Bussi había sido internado el lunes en el Instituto Privado de Cardiología de Tucumán. Ayer, el perito forense, enviado por la Justicia, determinó que su estado era muy grave e irreversible.
Bussi falleció a las 16.50 por problemas cardíacos, agravados por complicaciones renales y pulmonares. «Hemos acordado con los médicos no hacerle tratamientos invasivos: no dializarlo ni ponerle respirador artificial, porque no tiene sentido extender la agonía. Quedó en manos de Dios. Estamos toda la familia a su lado, acompañándolo», había dicho ayer su hijo, el legislador provincial Ricardo Bussi.
En los últimos tiempos, las internaciones se había hecho más frecuentes. Sus problemas cardio-respiratorios lo llevaron al hospital una y otra vez. El lunes fue la última vez que lo ingresaron.
Bussi nunca se arrepintió de los crímenes que se le atribuyeron y se fue sin decir adónde están los desaparecidos de Tucumán, ese pañuelo verde del norte argentino donde se desplegó el «Operativo Independencia» contra la guerrilla y una sangrienta represión. Para él, los ausentes fueron «un arbitrio de la subversión para disimular sus bajas en combate».
Hace tres años, un Tribunal lo dejó sin impunidad y lo describió como un extraviado: «De su discurso de descargo, en el que exaltó el rol que le cabía sobre la vida de sus semejantes, surge claro que aún sostiene una especie de concepción que lo lleva a confundirse con la divinidad».
En otro juicio, Emma del Valle Aguirre, una víctima que fue torturada cuando estaba embarazada, lo incriminó sin dudar: «Pude escuchar una voz potente que ordenaba torturar. Exigía que me dieran golpes de corriente. En un momento, se me soltó la mano izquierda, que estaba atada con un alambre a la cama, y se me cayó la venda de los ojos: la persona que daba las órdenes era el general Bussi».
El mes pasado, el presidente de la Corte Suprema de Justicia, Ricardo Lorenzetti, se asomó al borde del Pozo de Vargas, un agujero de 40 metros donde se intentaron ocultar restos humanos, y no titubeó: «Es evidente que aquí se ejecutó y se incineró gente».

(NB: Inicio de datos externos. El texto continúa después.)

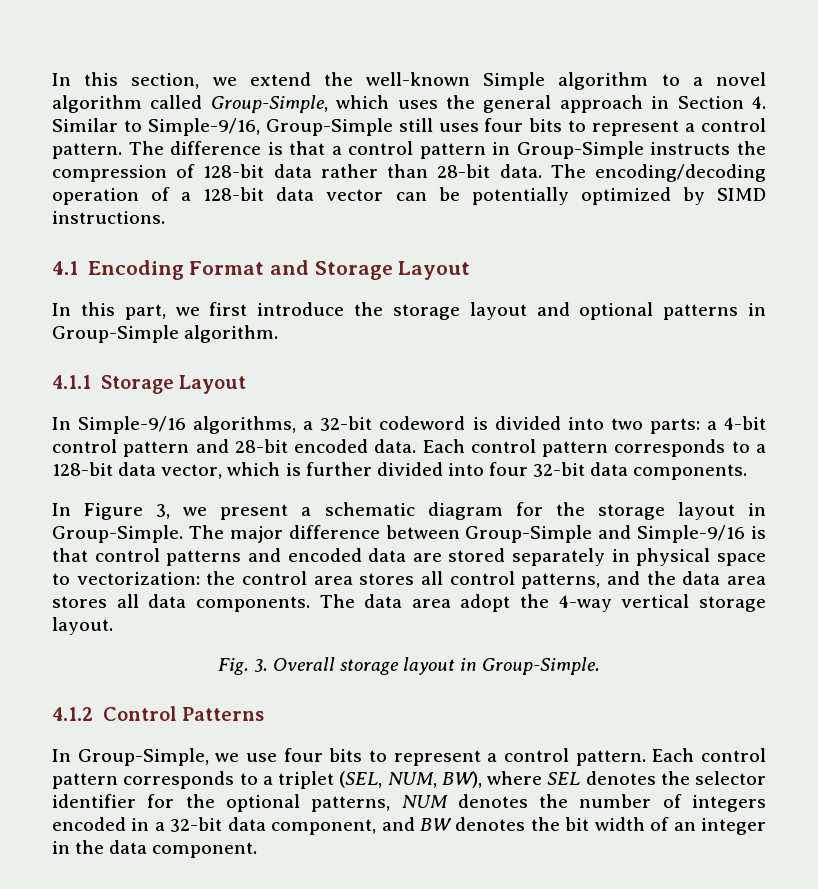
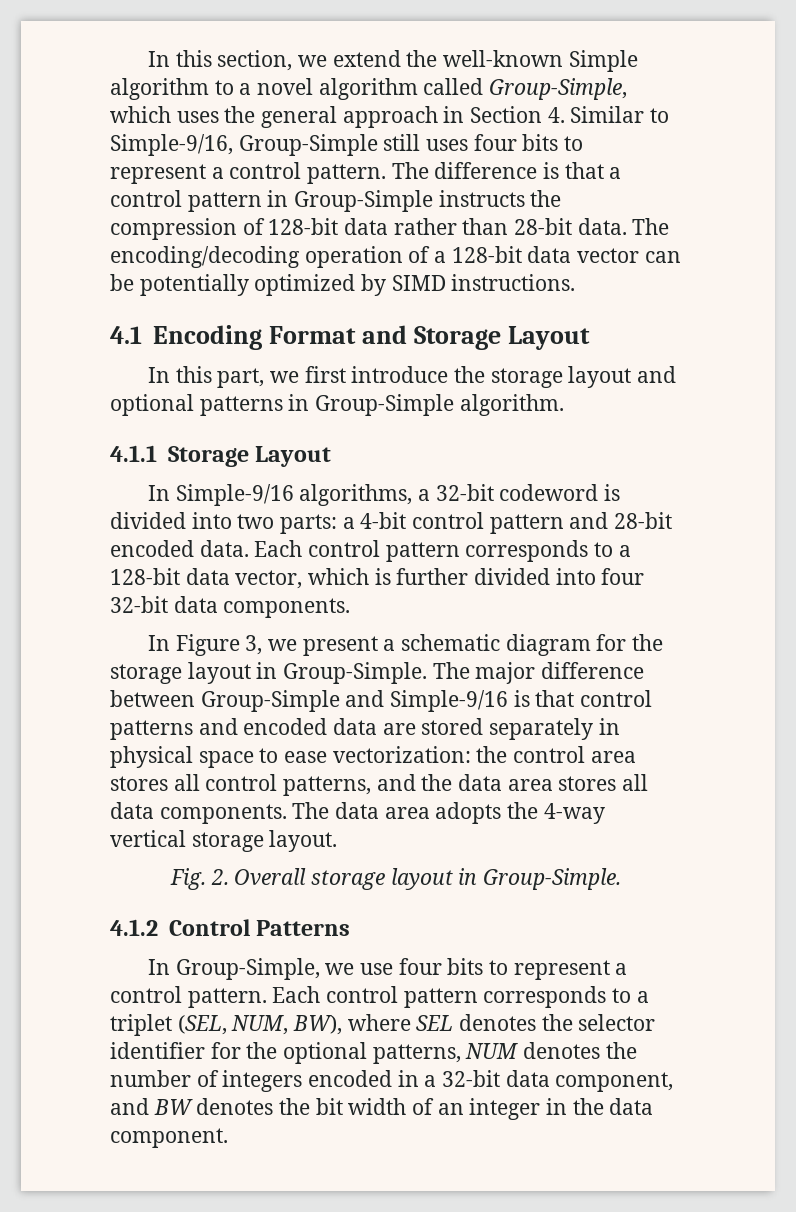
- The major difference between Group-Simple and Simple-9/16 is that control patterns and encoded data are stored separately in physical space to vectorization: the control area stores all control patterns, and the data area stores all data components.
+ The major difference between Group-Simple and Simple-9/16 is that control patterns and encoded data are stored separately in physical space to ease vectorization: the control area stores all control patterns, and the data area stores all data components.
- The data area adopt the 4-way vertical storage layout.
+ The data area adopts the 4-way vertical storage layout.
- Fig. 3. Overall storage layout in Group-Simple.
+ Fig. 2. Overall storage layout in Group-Simple.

El 5 de octubre, una pericia psiquiátrica elaborada por un médico forense anticipó el final: «Las facultades mentales de Bussi no encuadran dentro de los parámetros considerados como normales. Su aspecto denota indiferencia respecto del medio circundante. El estado de conciencia es vigil, con vigor psíquico disminuido. Su pensamiento mostró un curso lento y con un contenido ideativo pobre y por debajo de su nivel de instrucción».
No cumplió su castigo en una cárcel común, sino en un country de Yerba Buena, la zona coqueta de la provincia que lo tuvo como gobernador de facto entre 1976 y 1977 y comandante de la represión en el monte y la ciudad.
Bussi se quedó sin velorio militar, porque la administración de Cristina Kirchner le sacó este año el grado de general de la Nación, apenas quedó firme la condena por el secuestro y la desaparición de un senador. Sólo conservó los haberes previsionales, único sustento, pese a que en la vida activa había acumulado ahorros, propiedades y viáticos en dólares cobrados por haber actuado como observador en la guerra de Vietnam.
Dejó costas judiciales sin pagar, se fue enojado con el Tribunal del Ejército que en 1998 los sancionó por «falta grave al honor» al ocultar una cuenta de entre 120 mil y 150 dólares que había abierto en Suiza. Por esa irregularidad, no lo dejaron asumir como diputado nacional, aunque, años después, la Justicia determinó que podía haberlo hecho, dado que la voluntad popular estaba por encima de un impedimento legislativo.
Bussi, que era entrerriano, ganó ocho elecciones en Tucumán: fue gobernador, legislador, constituyente y estuvo a punto de asumir la intendencia de San Miguel de Tucumán, hasta que el escudo de impunidad que protegió a los represores quedó a un lado y los juicios por delitos de lesa humanidad se reactivaron.
Una de las últimas investigaciones que se abrió se refería a una historia mínima, pero emblemática del desprecio por la vida que se imponía hace 34 años: la expulsión de 25 mendigos de Tucumán, en pleno invierno, en plena dictadura. Habían sido barridos por policías de Bussi, que los metieron en un camión y, cinco horas después, los tiraron en zonas inhóspitas de Catamarca, para que nunca más volvieran. El entonces general admitió que hubo un «exceso de celo» de sus agentes desbocados y que fue «una aberración, pero no un delito». Para Bussi, no era delito secuestrar gente y dejarla morir en un desierto, en un pozo o en un centro clandestino de detención.